- [DATA FOR THIS EXERCISE]:
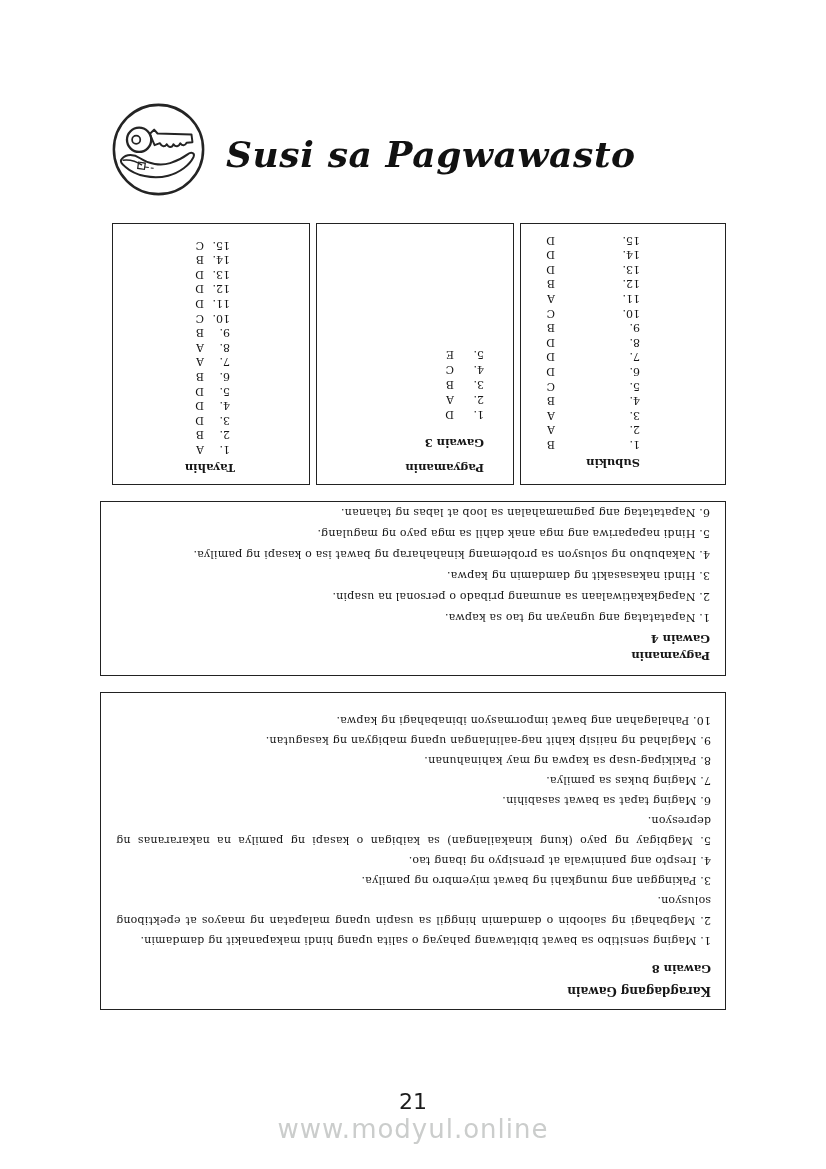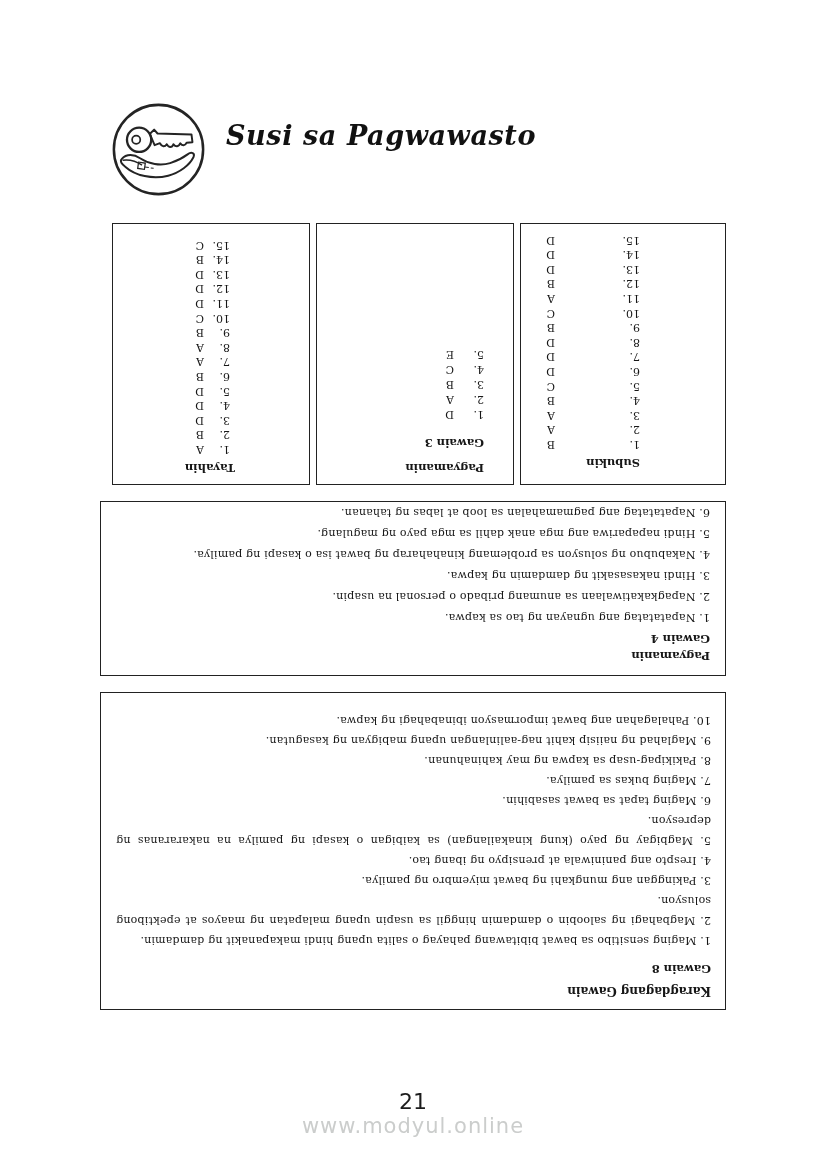"Susi sa Pagwawasto" .main-title { font-size: 27px -> 36px; top: 120px -> 133px }
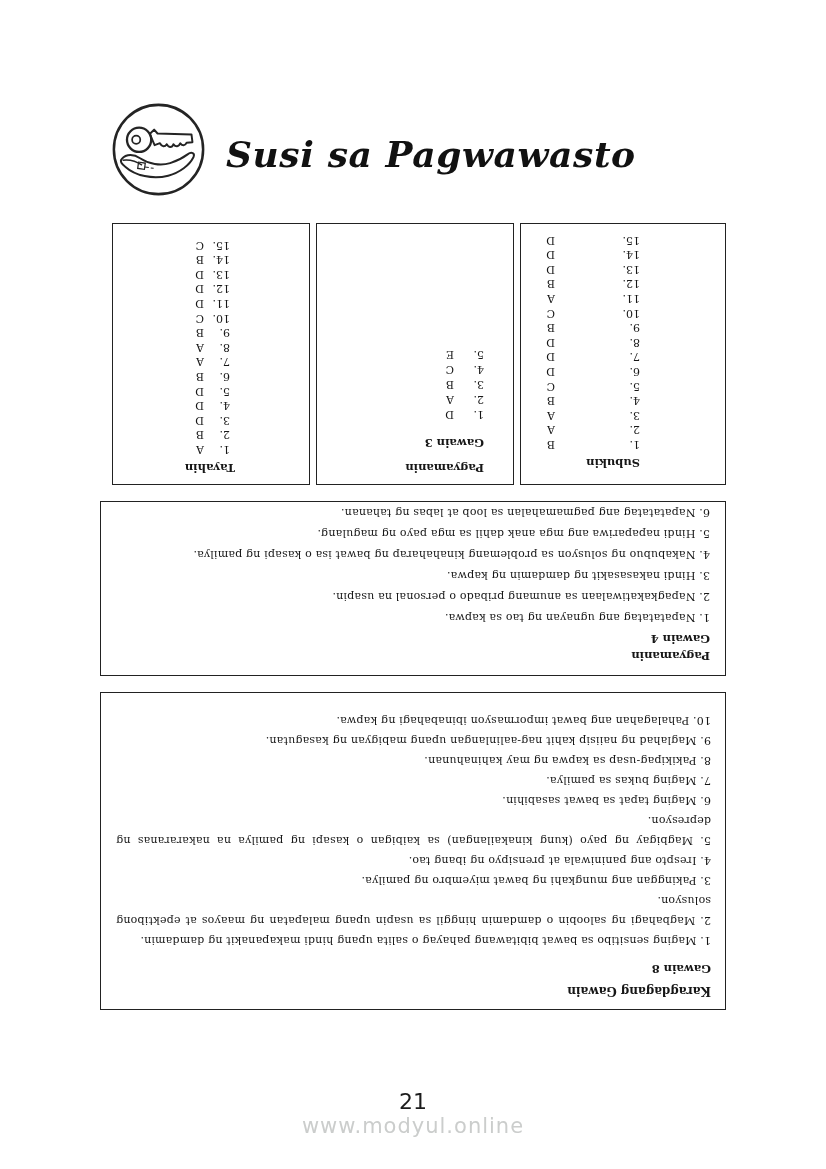"www.modyul.online" .watermark { font-size: 21px -> 26px }
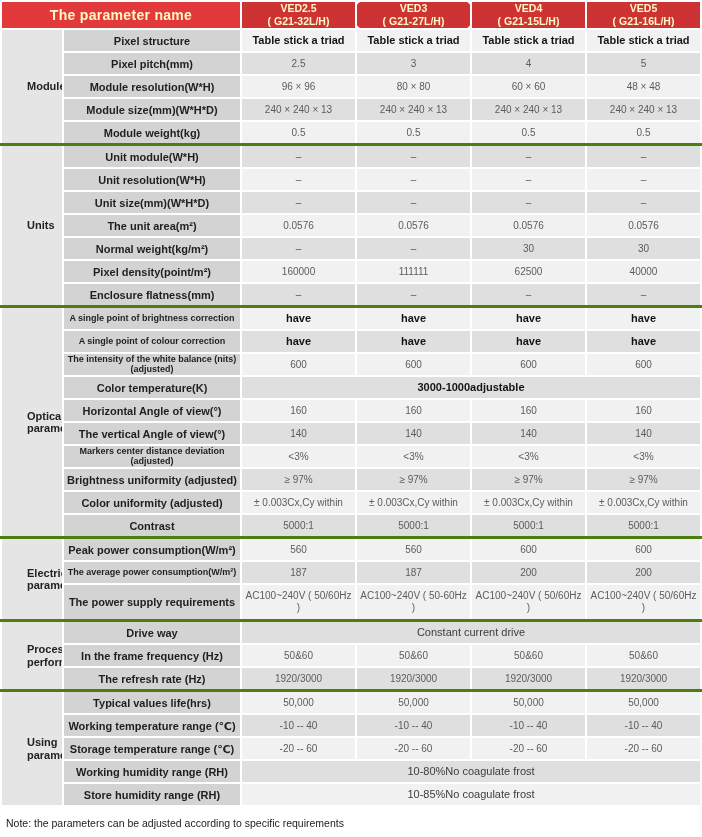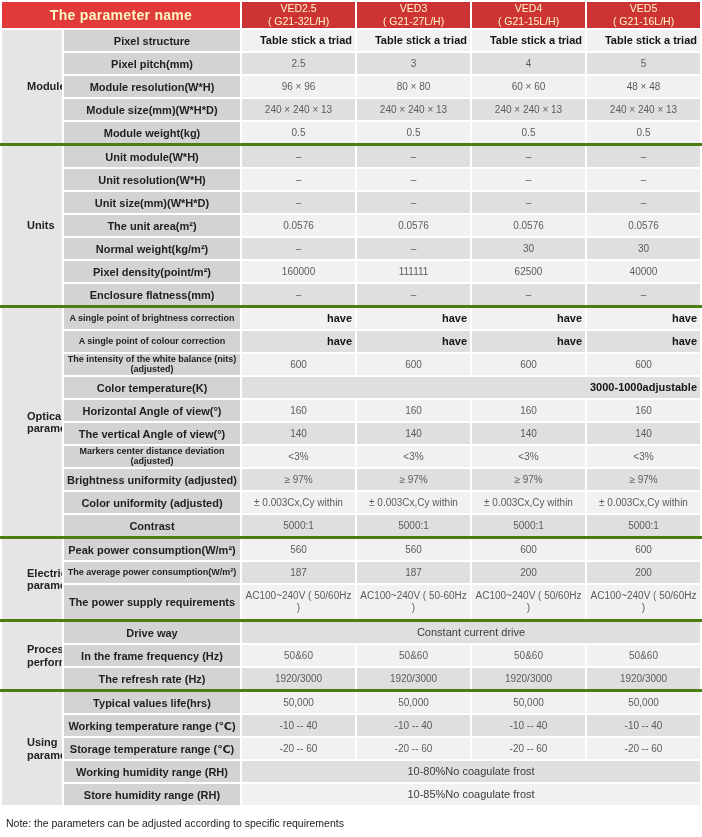"VED2.5" th.prod { font-weight: normal -> bold }
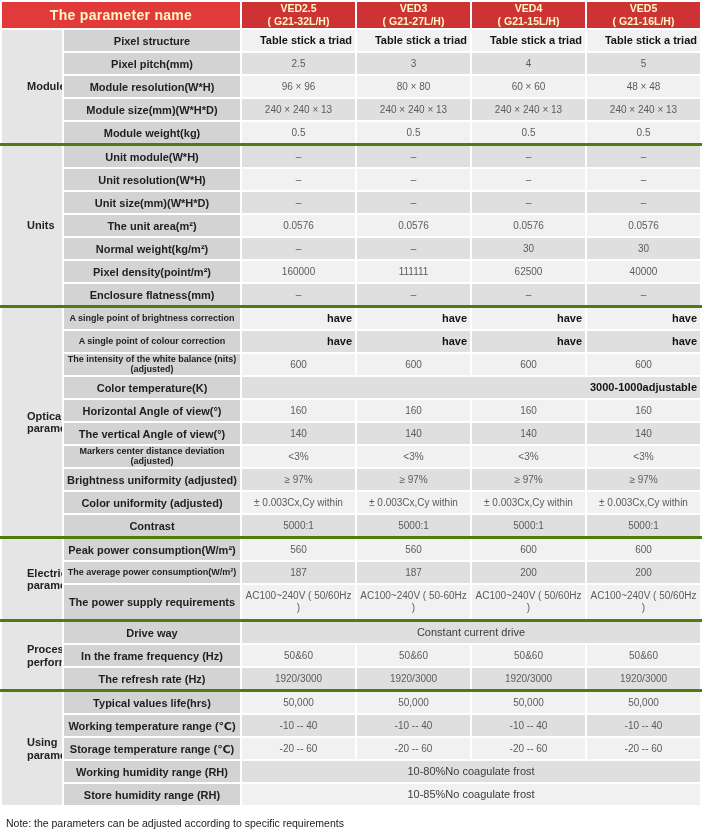"VED3" th.prod { border-radius: none -> 8px }
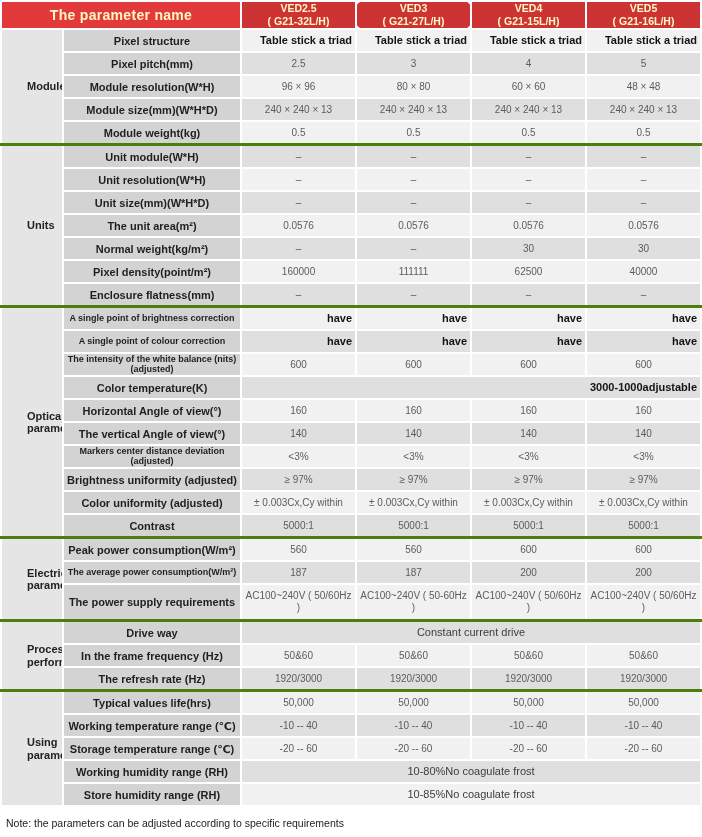"Table stick a triad" tr.bold-val td.val { text-align: right -> none }
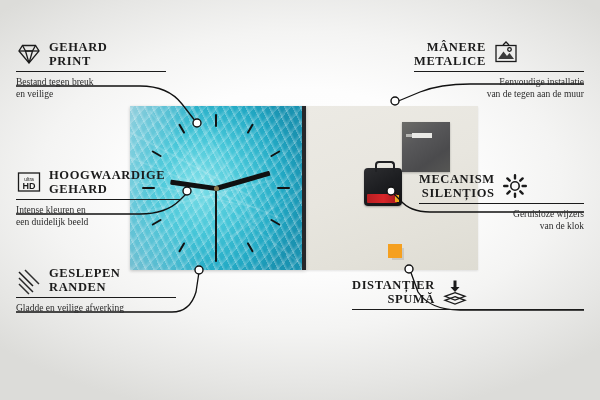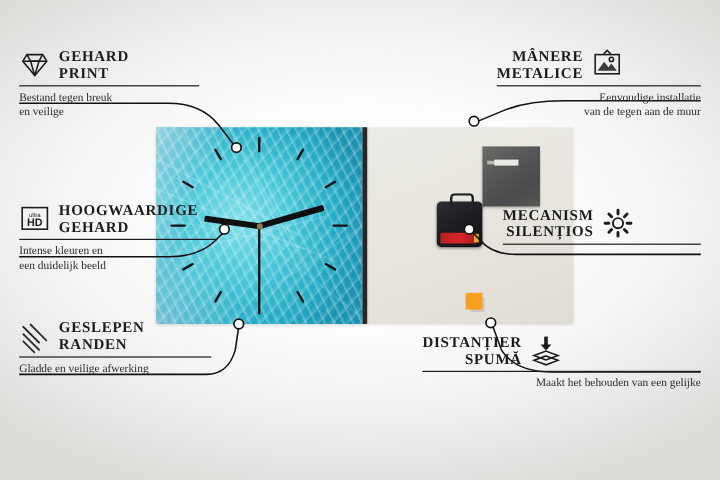"Geruisloze wijzers" div.co-sub { html: none -> <div> <span>Geruisloze wijzers</span><br> <span>van de klok</span> </div> }
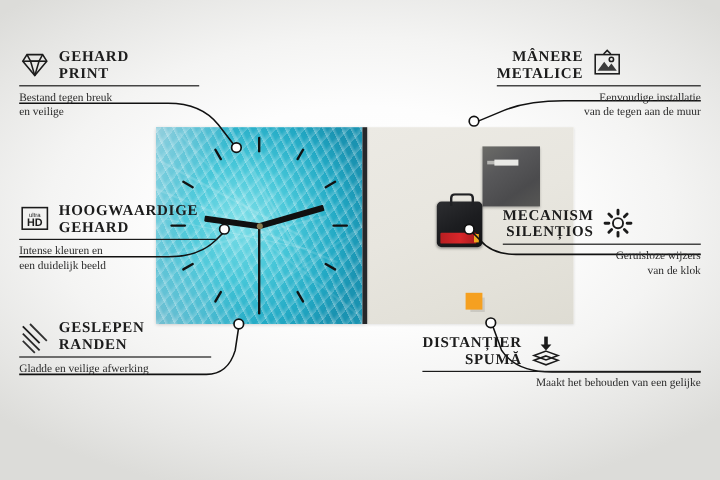"Maakt het behouden van een" span { html: <span>Maakt het behouden van een gelijke</span> -> none }
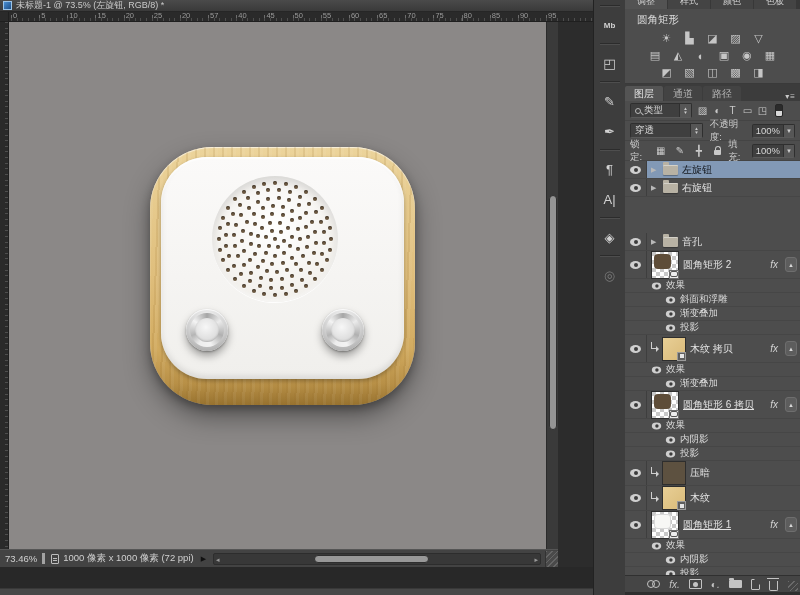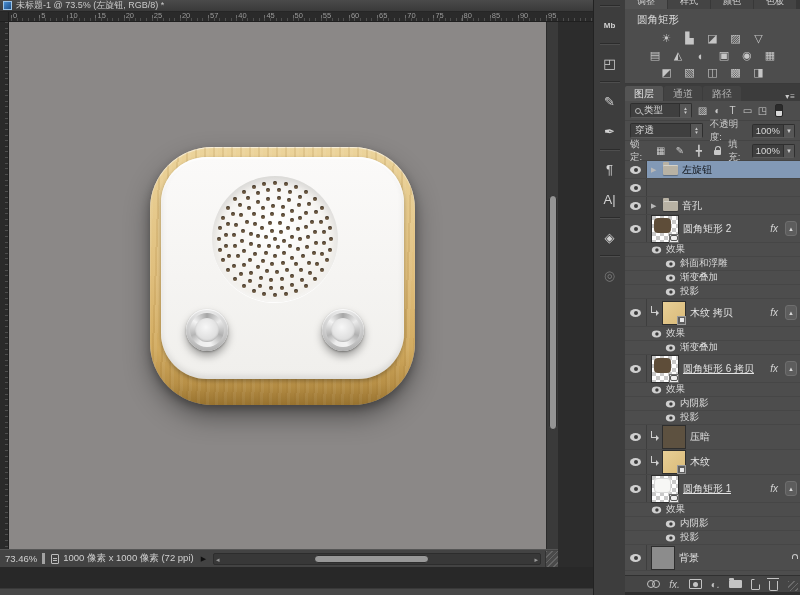"右旋钮" div.row-main { html: none -> <div> <span>▶</span> <span></span> <span>右旋钮</span> </div> }
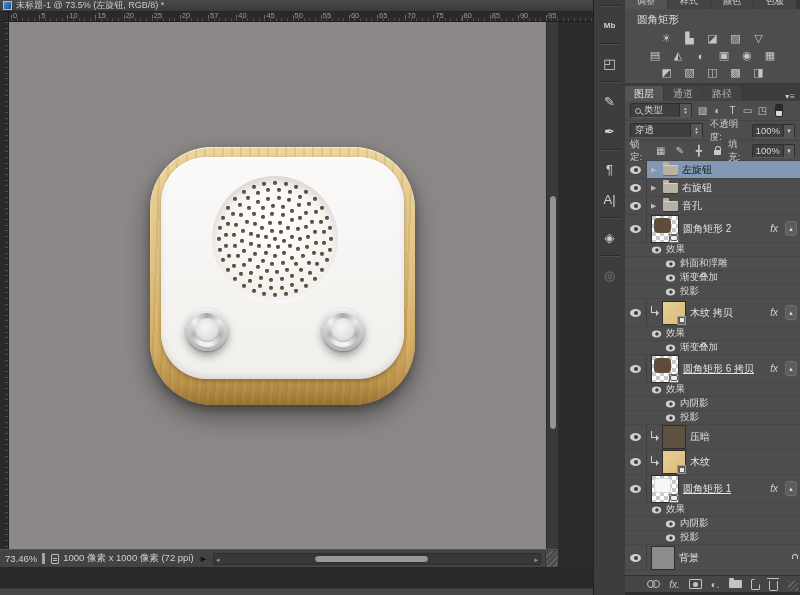"音孔" div.layer-row { margin-top: none -> 36px }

- [TO DO]:
Word for word, copy all the entries above, but with no pictures.

- [RESULT OF THIS EXERCISE]:
"Susi sa Pagwawasto" .main-title { font-size: 27px -> 36px; top: 120px -> 133px }
"www.modyul.online" .watermark { font-size: 21px -> 26px }
"VED2.5" th.prod { font-weight: normal -> bold }
"VED3" th.prod { border-radius: none -> 8px }
"Table stick a triad" tr.bold-val td.val { text-align: right -> none }
"Geruisloze wijzers" div.co-sub { html: none -> <div> <span>Geruisloze wijzers</span><br> <span>van de klok</span> </div> }
"Maakt het behouden van een" span { html: <span>Maakt het behouden van een gelijke</span> -> none }
"右旋钮" div.row-main { html: none -> <div> <span>▶</span> <span></span> <span>右旋钮</span> </div> }
"音孔" div.layer-row { margin-top: none -> 36px }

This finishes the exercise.